Quand le bâtiment va... dans le mur

Fin 2013, la France compte à peine 300 000 logements supplémentaires. On est loin de l'objectif des 500 000 logements neufs annuels fixé initialement par le gouvernement. Et quand les spécialistes prolongent les lignes, ils nous font regretter d'avoir tous en tête la célèbre phrase du député socialiste Martin Nadaud : « Quand le bâtiment va, tout va ! » (1) Car, là, cela ne va pas du tout, si l'on en croit les chiffres publiés par le Service de l'observation et des statistiques. Entre fin janvier 2013 et fin janvier 2014, les autorisations de construire ont chuté de 15%, avec même une accélération entre fin novembre et fin janvier 2014 (- 18%). Une débandade qui touche surtout les maisons individuelles (- 33%). Du côté des mises en chantier, l'alarme clignote également furieusement, puisque la baisse atteint 7,5% sur les trois derniers mois, alors que, lissée sur un an, elle n'était que de 1,2%. On est donc très loin du pic des 600 000 permis de construire de la fin 2007, assortis de près de 470 000 mises en chantier, et l'on atteint des profondeurs encore jamais explorées.

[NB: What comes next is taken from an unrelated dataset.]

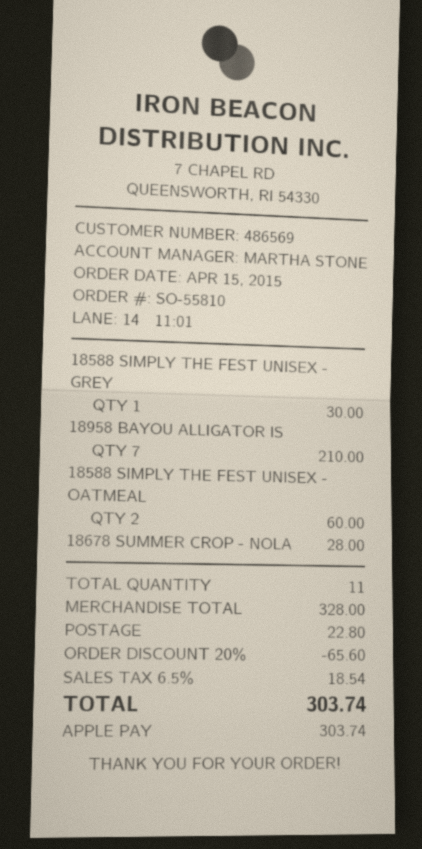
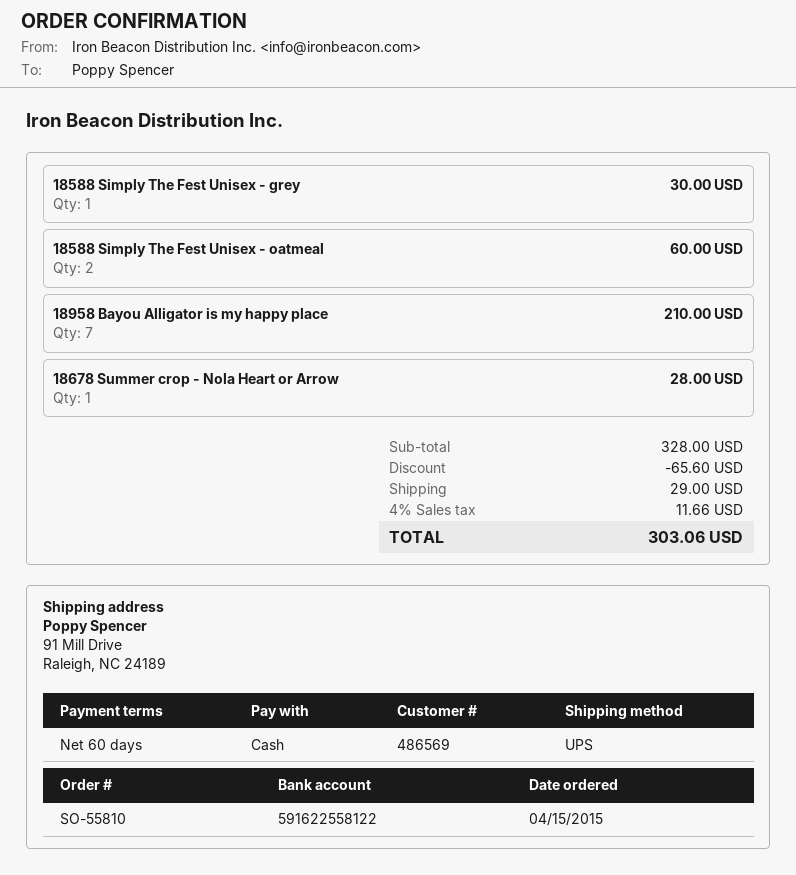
payment method: Apple Pay -> cash
shipping: 22.80 -> 29.00
tax: 6.5% = 18.54 -> 4% = 11.66
total: 303.74 -> 303.06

En la matière, on ne rattrape pas le temps perdu, et les années creuses de la construction n'entraînent jamais un doublement des chantiers pour l'avenir.
Cette situation n'est pas sans conséquence pour le secteur de l'assurance. Mécaniquement, sont orientées à la baisse l'assurance dommages-ouvrage, pour les maîtres d'ouvrage, et la responsabilité civile décennale qui pèse sur les constructeurs ou promoteurs. À cela s'ajoute parfois la négligence de certains professionnels du bâtiment qui renoncent à souscrire leur assurance décennale, pourtant obligatoire, tandis que la sinistralité partant à la hausse, les assureurs auraient tendance à sélectionner leur portefeuille. Enfin, cette crise de la construction n'est pas sans répercussion sur la MRH, dont la croissance en 2013 (4%) tient davantage à la hausse des primes qu'à l'élargissement de la masse assurable. Or, en la matière, chacun sait qu'on ne rattrape pas le temps perdu et que les années creuses de la construction n'entraînent jamais un doublement des chantiers pour l'avenir.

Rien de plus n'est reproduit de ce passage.